Problem requirements:
Within the entries that follow, show each line where the word "class" occurs.
*** Begin section ***
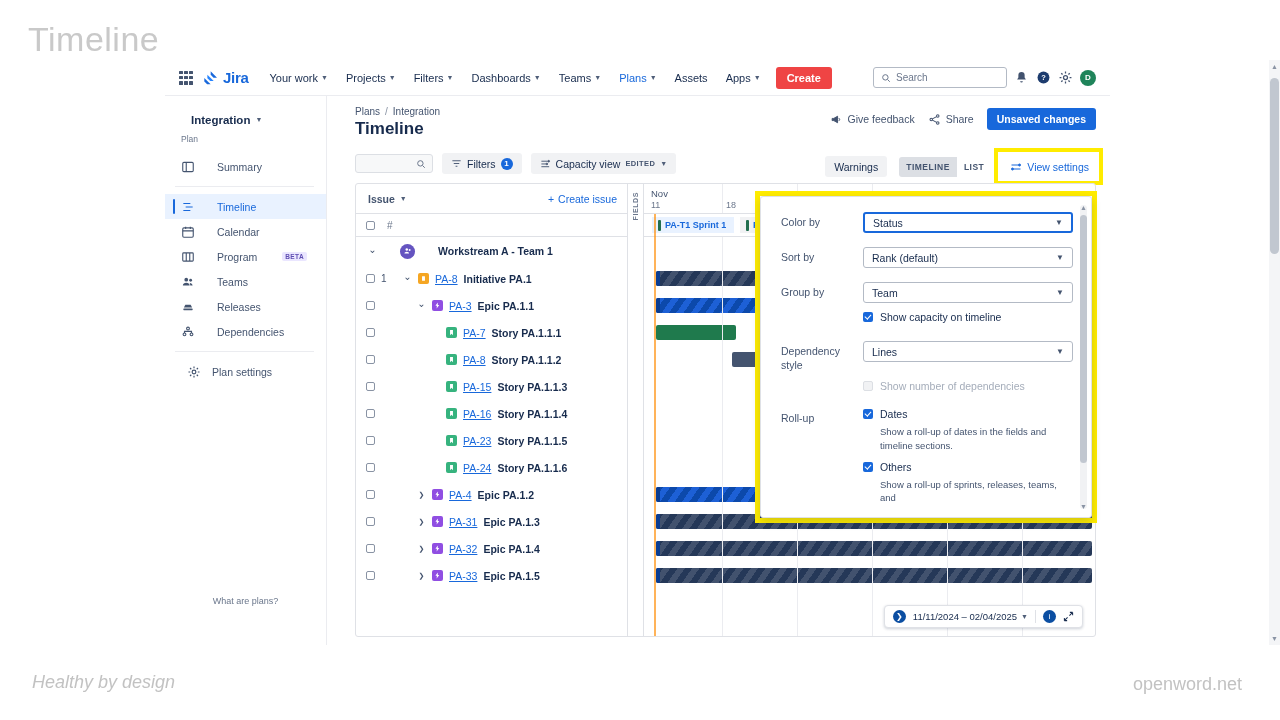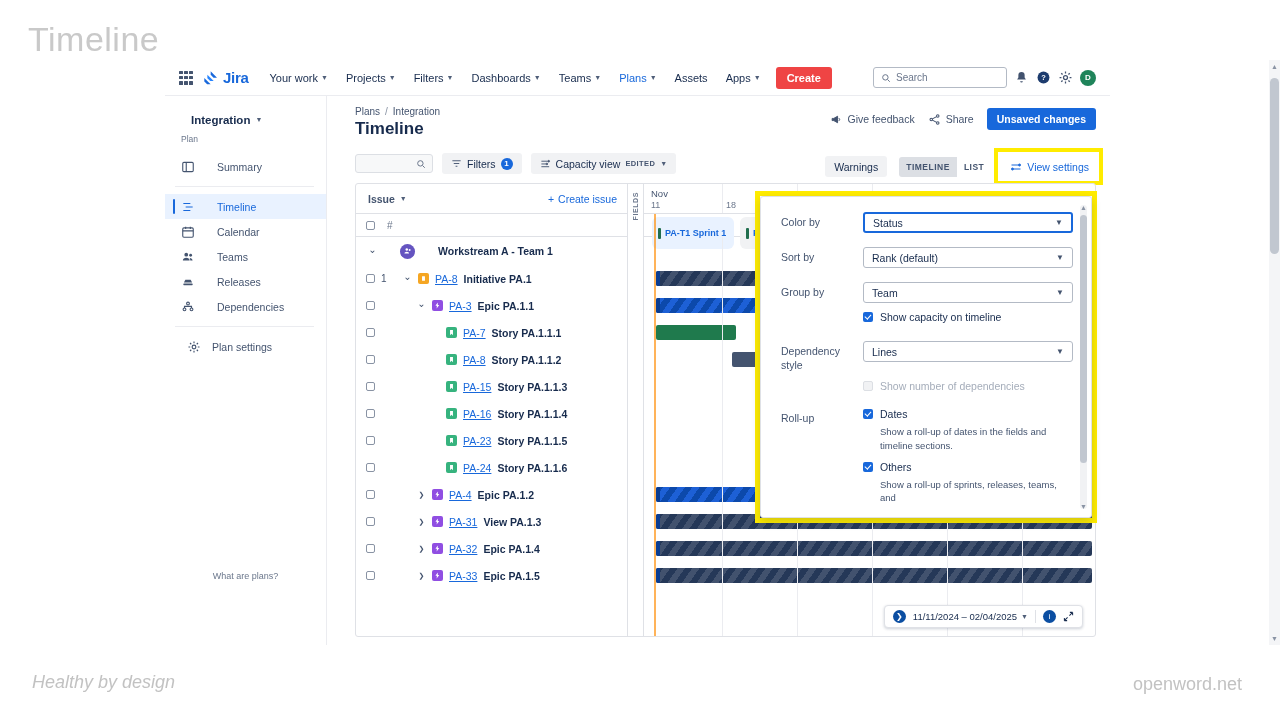--- a/index.html
+++ b/index.html
@@ -217,7 +217,7 @@
   #today { position:absolute; top:30px; bottom:0; width:1.5px; background:#ff8b00; opacity:.65; }
   #sprint-row { height:23px; border-bottom:1px solid #dfe1e6; position:relative; }
   .sprint {
-    position:absolute; top:3px; height:32px; border-radius:6px;
+    position:absolute; top:3px; height:16px; border-radius:0;
     display:flex; align-items:center; gap:4px; padding:0 6px;
     font-size:9px; font-weight:600; color:#1868db; white-space:nowrap;
   }

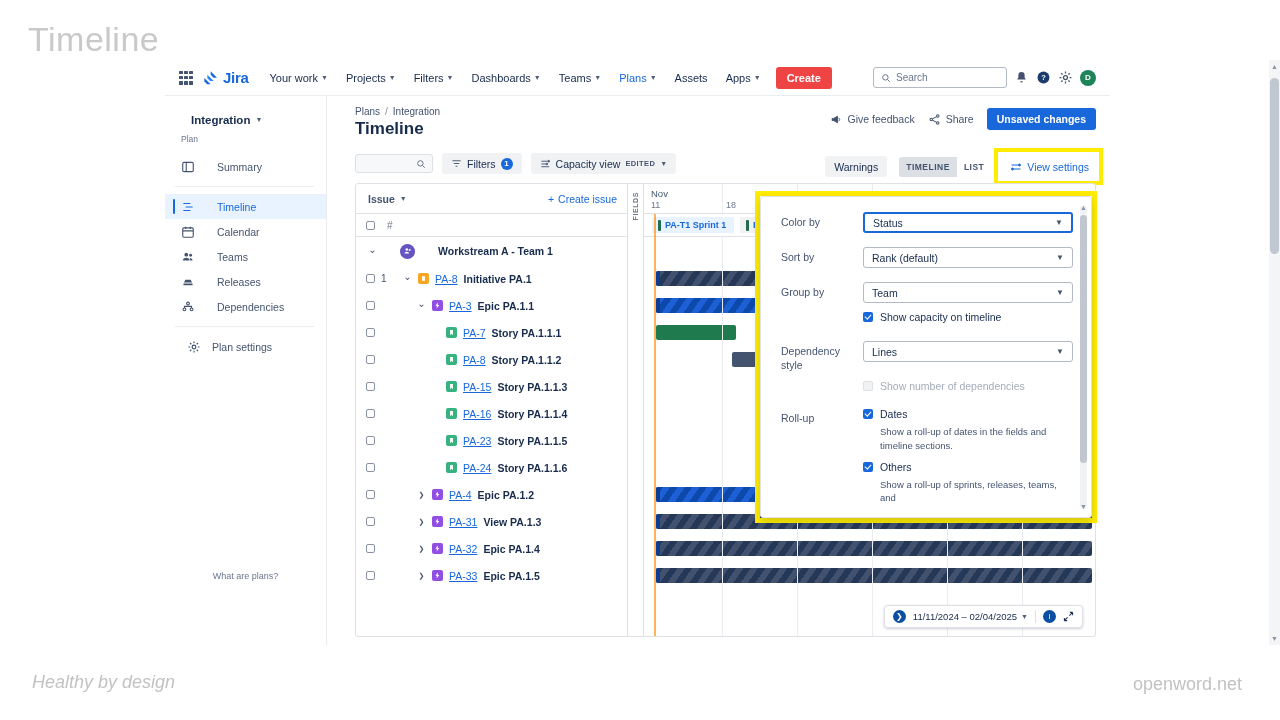--- a/index.html
+++ b/index.html
@@ -421,6 +421,14 @@
             <path d="M3 10h18M8 3v4M16 3v4"></path>
         </svg>
         <span>Calendar</span>
+      </div>
+      <div class="side-item">
+        <svg class="side-ic" viewBox="0 0 24 24" fill="none" stroke="currentColor" stroke-width="1.9">
+          <rect x="3" y="5" width="18" height="14" rx="1.5"></rect>
+            <path d="M9 5v14M15 5v14"></path>
+        </svg>
+        <span>Program</span>
+        <span class="beta">BETA</span>
       </div>
       <div class="side-item">
         <svg class="side-ic" viewBox="0 0 24 24" fill="currentColor">

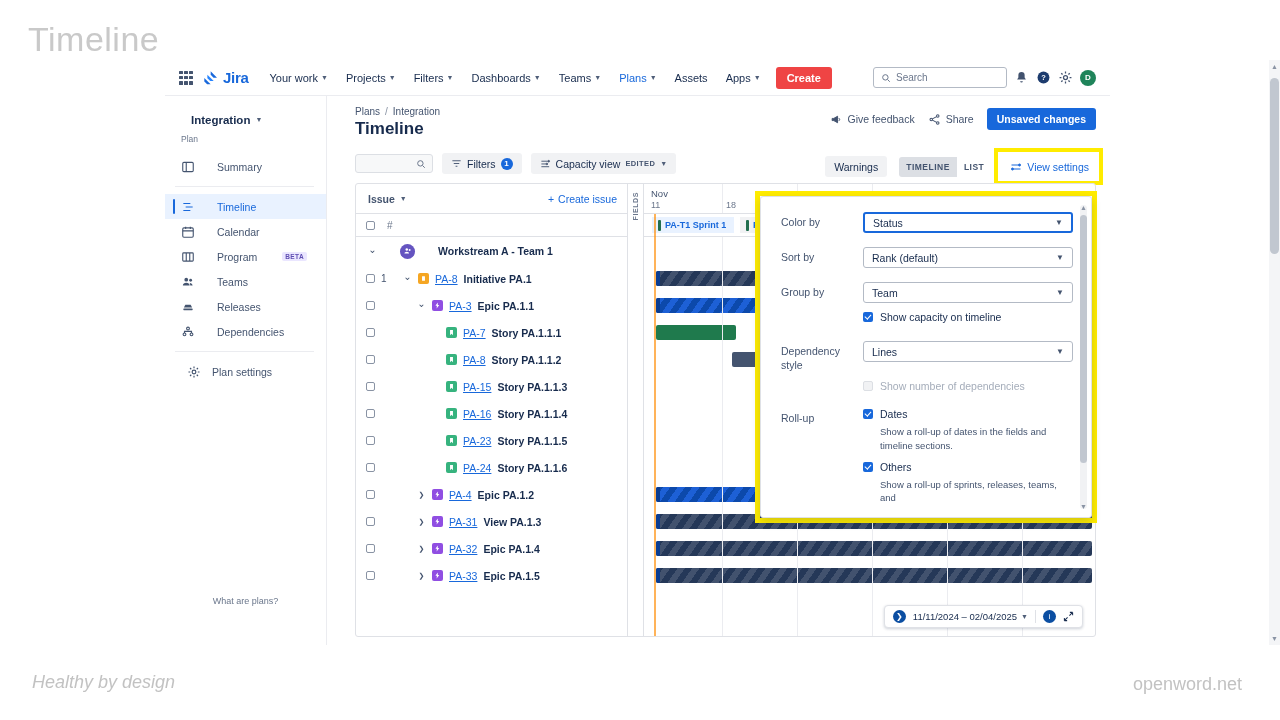--- a/index.html
+++ b/index.html
@@ -701,7 +701,7 @@
                   </svg>
                 </span>
                 <span class="key">PA-31</span>
-                <span class="summ">View PA.1.3</span>
+                <span class="summ">Epic PA.1.3</span>
               </div>
               <div class="row">
                 <span class="cbx"></span>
*** End section ***
Response to the exercise:
+      <div class="side-item">
+        <svg class="side-ic" viewBox="0 0 24 24" fill="none" stroke="currentColor" stroke-width="1.9">
+        <span class="beta">BETA</span>
       <div class="side-item">
         <svg class="side-ic" viewBox="0 0 24 24" fill="currentColor">
                 <span class="key">PA-31</span>
-                <span class="summ">View PA.1.3</span>
+                <span class="summ">Epic PA.1.3</span>
               <div class="row">
                 <span class="cbx"></span>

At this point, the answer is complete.